Non mi va per niente però, che il nuovo Ministro delle Politiche agricole, agroalimentari e forestali nelle sue prime uscite pubbliche parli della delega aggiunta, il turismo, e non di quello che è il settore al quale dovrebbe dedicare il suo impegno principale. Lasciamo da parte il confronto tra il peso che l’agroalimentare e il turismo hanno nella formazione del Pil nel nostro Paese, che vede in ogni caso il primo settore vincente (14% contro 10%), ma dobbiamo considerare soprattutto che l’agricoltura e le foreste occupano circa il 70% del territorio nazionale, un territorio sempre più massacrato dall’incuria e dall’intensificazione della presenza dell’uomo, per cui se si vuole salvare agricoltura e turismo assieme è sulla prima che si deve porre ogni attenzione. Inoltre, l’agricoltura è un settore che dipende in gran parte dalle politiche comunitarie, che concorrono per circa il 30% alla formazione del suo valore aggiunto, per cui mi pare grave che il Ministro nella sua prima uscita pubblica non affronti un tema urgente quale è il taglio previsto dei fondi del budget UE e la nuova riforma della politica agricola comune, di cui sono uscite da qualche giorno le proposte di regolamento. Capisco che il Ministro abbia preferito affrontare nei primi contatti con la stampa i temi che gli sono più familiari, ma è bene che al più presto dimostri che la sua attenzione per il turismo non andrà a scapito delle sfide che dovrà affrontare per l’agricoltura, l’agroalimentare e le foreste italiane.

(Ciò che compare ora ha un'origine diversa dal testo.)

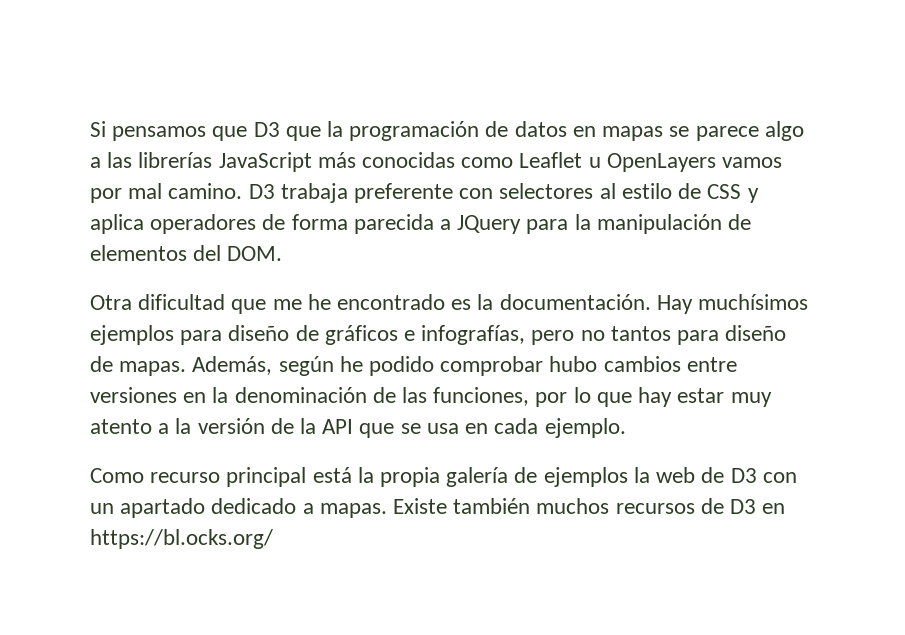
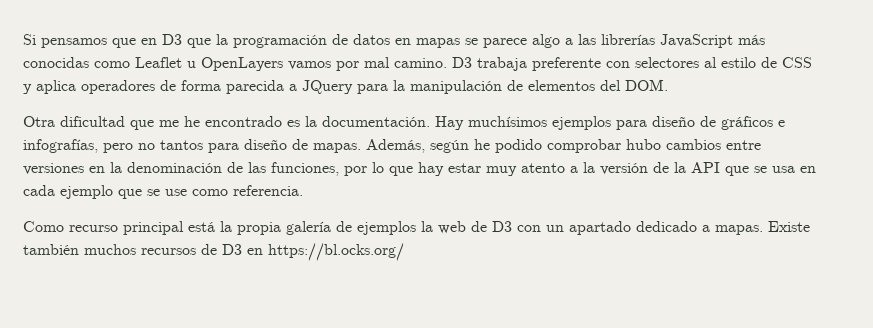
(248, 133) none -> [141,38,157,45] en
[544,418,626,438] ejemplo. -> [60,185,303,199] ejemplo que se use como referencia.

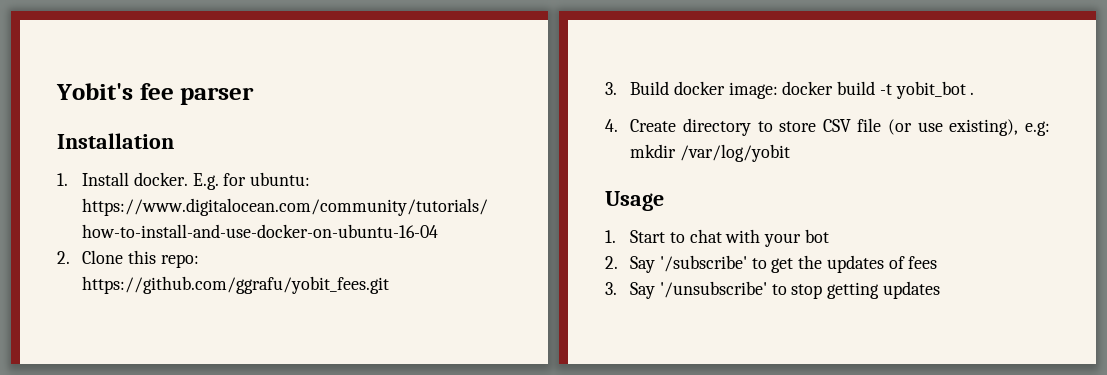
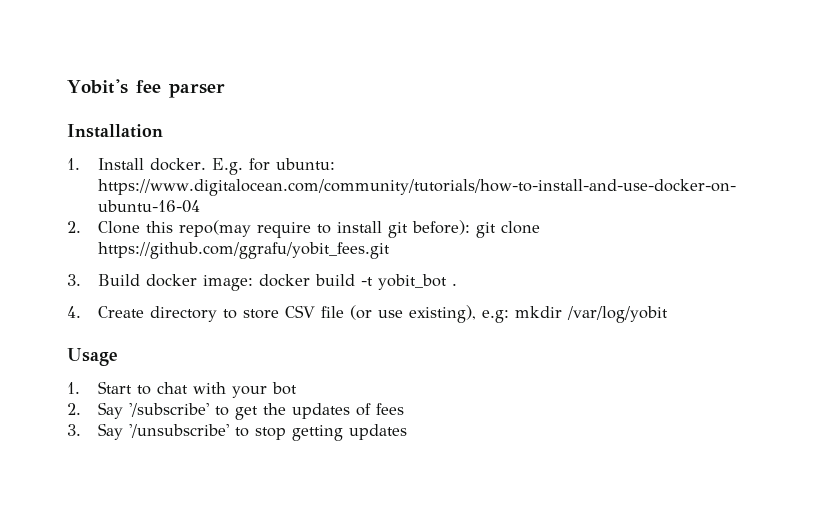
[160,254,199,268] repo: -> [179,220,541,238] repo(may require to install git before): git clone

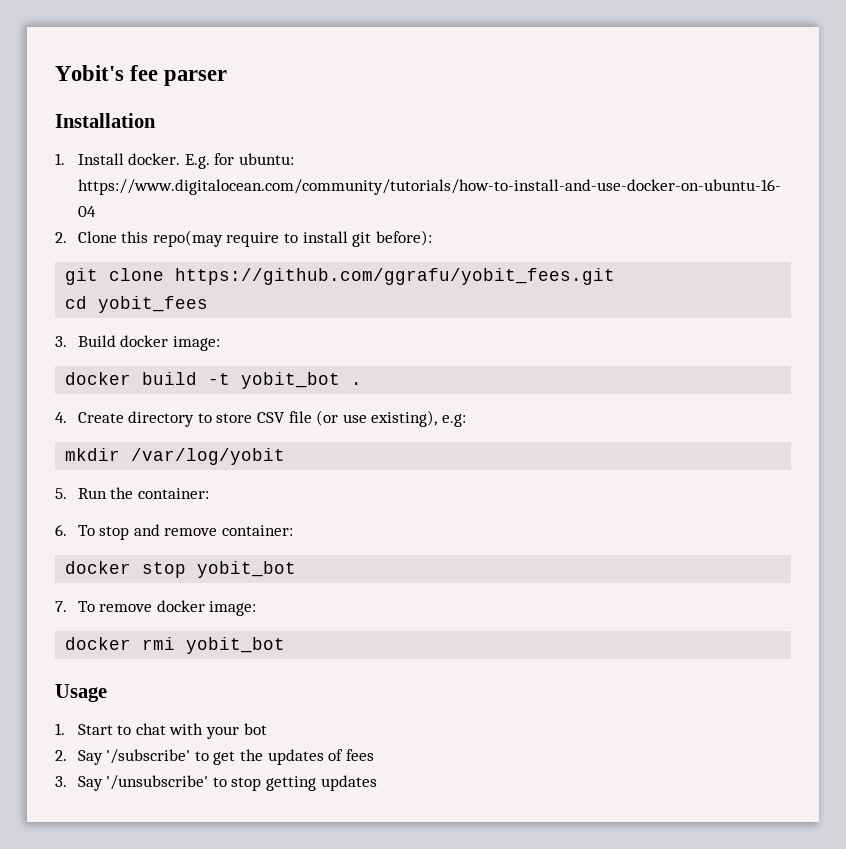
(471, 227) none -> (432, 238) //
(391, 250) none -> [65,296,209,313] // cd yobit_fees
(254, 283) none -> (220, 343) //
(510, 316) none -> (466, 420) //
(669, 314) none -> [55,487,209,499] [55,524,294,540] [65,561,297,578] [55,600,257,616] [65,637,286,654] // 5. Run the container: // 6. To stop and remove container: // docker stop yobit_bot // 7. To remove docker image: // docker rmi yobit_bot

Nell’intervista sul “Messaggero”, riportata dal Corriere Ortofrutticolo di lunedì 11 giugno (leggi news), il Ministro ha affermato, tra l’altro, che la legge sul caporalato “…. non è sufficiente, la cronaca di questi giorni dimostra che il problema non è risolto”. Per un Ministro, il cui capo partito se ne è uscito con la mitica frase “… la pacchia è finita”, rivolgendosi agli immigrati che ingrossano anche le file di quelli che vivono in condizioni sub-umane nelle baraccopoli che la televisione continua a mostrarci ormai da molto, troppo, tempo, mi sembra un po’ pochino. Ma non meravigliamoci, perché di fronte ai fatti di sangue di questi giorni non si sono mossi né le organizzazioni professionali, che rappresentano le imprese che assoldano quei disgraziati, e nemmeno i grandi sindacati dei lavoratori. Quei poveri disgraziati sono migliaia e non si può chiudere gli occhi per non vedere che caporali e salari da fame sono diventati la condizione normale per consentire alle imprese agricole di fare bilancio, a tutte e non solo a quelle che sono in mano a imprenditori legati alla malavita. Questi sono i problemi che deve affrontare un Ministro dell’agricoltura, perché di fronte a uno sfruttamento, che sembra non aver fine né limiti, diventiamo tutti responsabili: le istituzioni, le imprese agricole, le catene della grande distribuzione e anche noi consumatori, che non vogliamo sapere che quello che c’è sul nostro piatto viene da quei campi. E non mi si venga a dire che questa situazione di sfruttamento è dovuta alla competizione sleale delle produzioni ortofrutticole importate.